• _DATA TO EXAMINE_

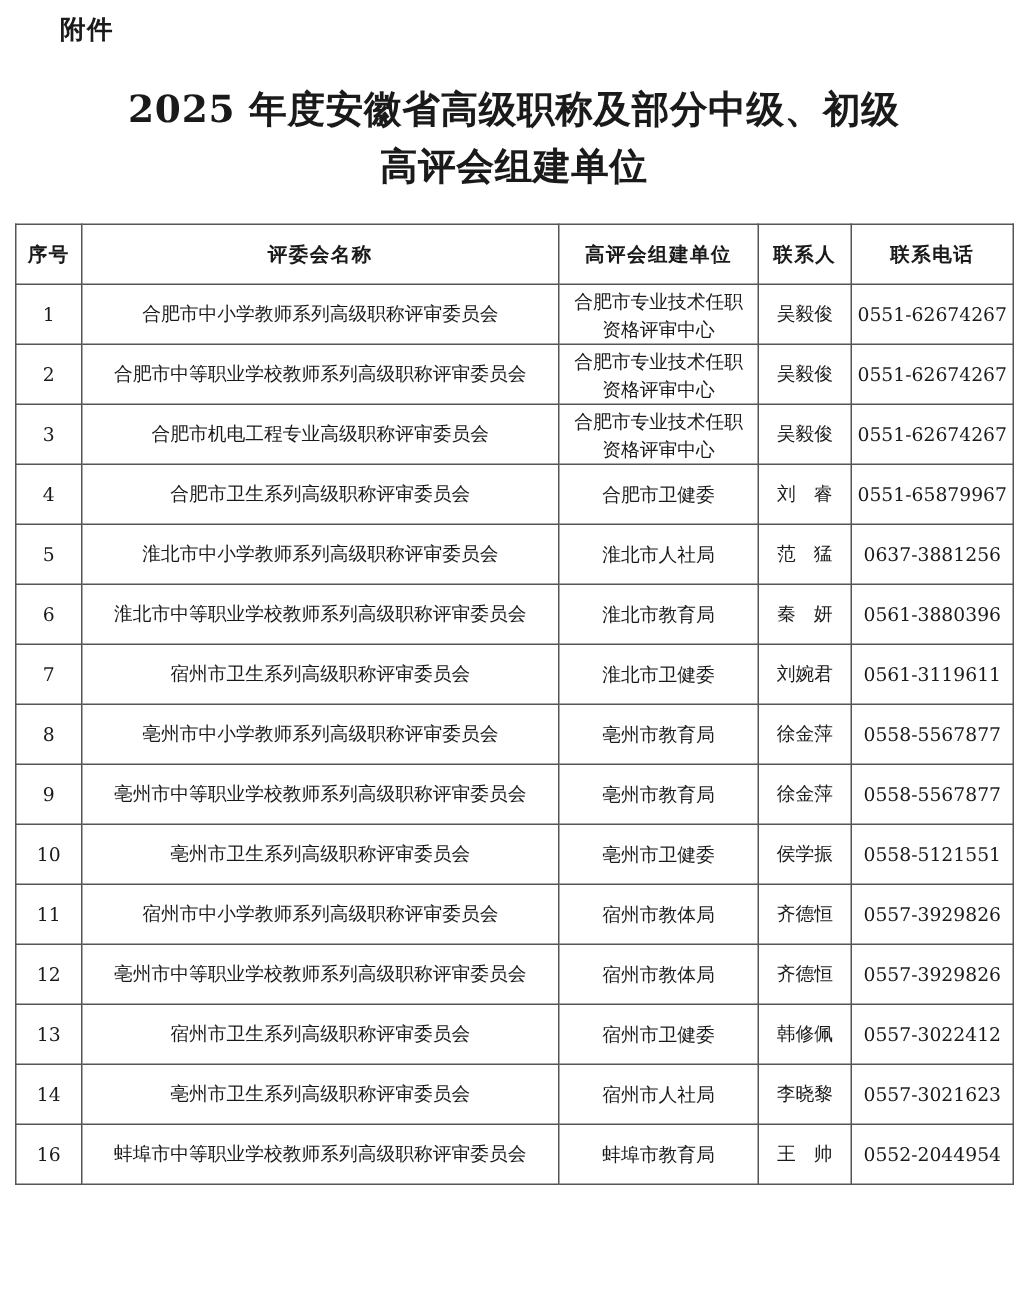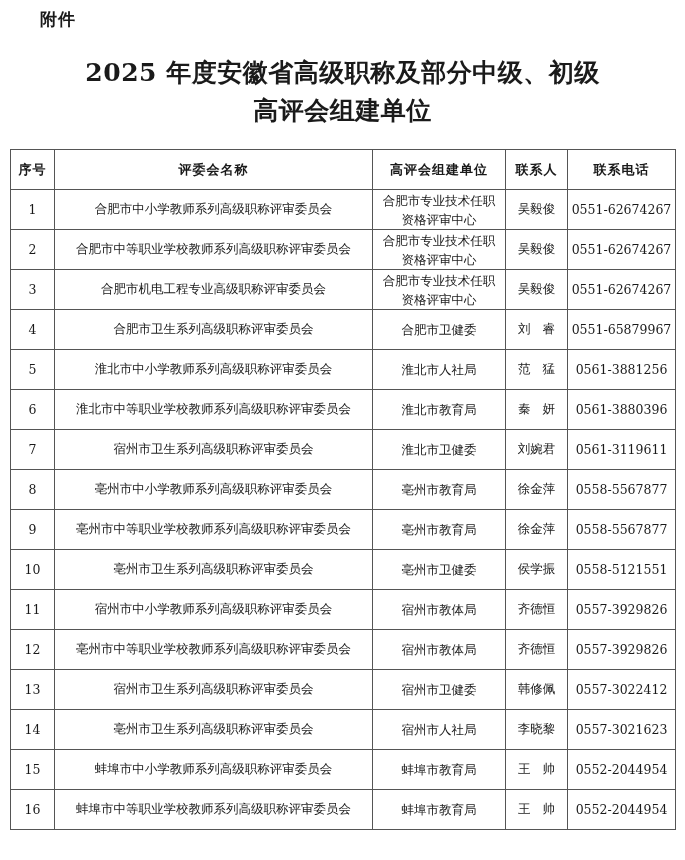--- a/index.html
+++ b/index.html
@@ -144,21 +144,21 @@
         <td class="col-contact"><span class="spaced-name">刘睿</span></td>
         <td class="col-phone">0551-65879967</td>
       </tr>
       <tr>
         <td class="col-index">5</td>
         <td class="col-name">淮北市中小学教师系列高级职称评审委员会</td>
         <td class="col-org">
           <span class="org-line">淮北市人社局</span>
         </td>
         <td class="col-contact"><span class="spaced-name">范猛</span></td>
-        <td class="col-phone">0561-3881256</td>
+        <td class="col-phone">0637-3881256</td>
       </tr>
       <tr>
         <td class="col-index">6</td>
         <td class="col-name">淮北市中等职业学校教师系列高级职称评审委员会</td>
         <td class="col-org">
           <span class="org-line">淮北市教育局</span>
         </td>
         <td class="col-contact"><span class="spaced-name">秦妍</span></td>
         <td class="col-phone">0561-3880396</td>
       </tr>
@@ -228,31 +228,22 @@
       <tr>
         <td class="col-index">14</td>
         <td class="col-name">亳州市卫生系列高级职称评审委员会</td>
         <td class="col-org">
           <span class="org-line">宿州市人社局</span>
         </td>
         <td class="col-contact"><span>李晓黎</span></td>
         <td class="col-phone">0557-3021623</td>
       </tr>
       <tr>
-        <td class="col-index">15</td>
-        <td class="col-name">蚌埠市中小学教师系列高级职称评审委员会</td>
+        <td class="col-index">16</td>
+        <td class="col-name">蚌埠市中等职业学校教师系列高级职称评审委员会</td>
         <td class="col-org">
           <span class="org-line">蚌埠市教育局</span>
         </td>
         <td class="col-contact"><span class="spaced-name">王帅</span></td>
         <td class="col-phone">0552-2044954</td>
       </tr>
-      <tr>
-        <td class="col-index">16</td>
-        <td class="col-name">蚌埠市中等职业学校教师系列高级职称评审委员会</td>
-        <td class="col-org">
-          <span class="org-line">蚌埠市教育局</span>
-        </td>
-        <td class="col-contact"><span class="spaced-name">王帅</span></td>
-        <td class="col-phone">0552-2044954</td>
-      </tr>
     </tbody>
 </table>
 
 </body></html>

• _WORK TO COMPLETE_
Quote the preceding records in their entirety, excluding every picture.

• _ANSWER SECTION_
--- a/index.html
+++ b/index.html
@@ -144,21 +144,21 @@
         <td class="col-contact"><span class="spaced-name">刘睿</span></td>
         <td class="col-phone">0551-65879967</td>
       </tr>
       <tr>
         <td class="col-index">5</td>
         <td class="col-name">淮北市中小学教师系列高级职称评审委员会</td>
         <td class="col-org">
           <span class="org-line">淮北市人社局</span>
         </td>
         <td class="col-contact"><span class="spaced-name">范猛</span></td>
-        <td class="col-phone">0561-3881256</td>
+        <td class="col-phone">0637-3881256</td>
       </tr>
       <tr>
         <td class="col-index">6</td>
         <td class="col-name">淮北市中等职业学校教师系列高级职称评审委员会</td>
         <td class="col-org">
           <span class="org-line">淮北市教育局</span>
         </td>
         <td class="col-contact"><span class="spaced-name">秦妍</span></td>
         <td class="col-phone">0561-3880396</td>
       </tr>
@@ -228,31 +228,22 @@
       <tr>
         <td class="col-index">14</td>
         <td class="col-name">亳州市卫生系列高级职称评审委员会</td>
         <td class="col-org">
           <span class="org-line">宿州市人社局</span>
         </td>
         <td class="col-contact"><span>李晓黎</span></td>
         <td class="col-phone">0557-3021623</td>
       </tr>
       <tr>
-        <td class="col-index">15</td>
-        <td class="col-name">蚌埠市中小学教师系列高级职称评审委员会</td>
+        <td class="col-index">16</td>
+        <td class="col-name">蚌埠市中等职业学校教师系列高级职称评审委员会</td>
         <td class="col-org">
           <span class="org-line">蚌埠市教育局</span>
         </td>
         <td class="col-contact"><span class="spaced-name">王帅</span></td>
         <td class="col-phone">0552-2044954</td>
       </tr>
-      <tr>
-        <td class="col-index">16</td>
-        <td class="col-name">蚌埠市中等职业学校教师系列高级职称评审委员会</td>
-        <td class="col-org">
-          <span class="org-line">蚌埠市教育局</span>
-        </td>
-        <td class="col-contact"><span class="spaced-name">王帅</span></td>
-        <td class="col-phone">0552-2044954</td>
-      </tr>
     </tbody>
 </table>
 
 </body></html>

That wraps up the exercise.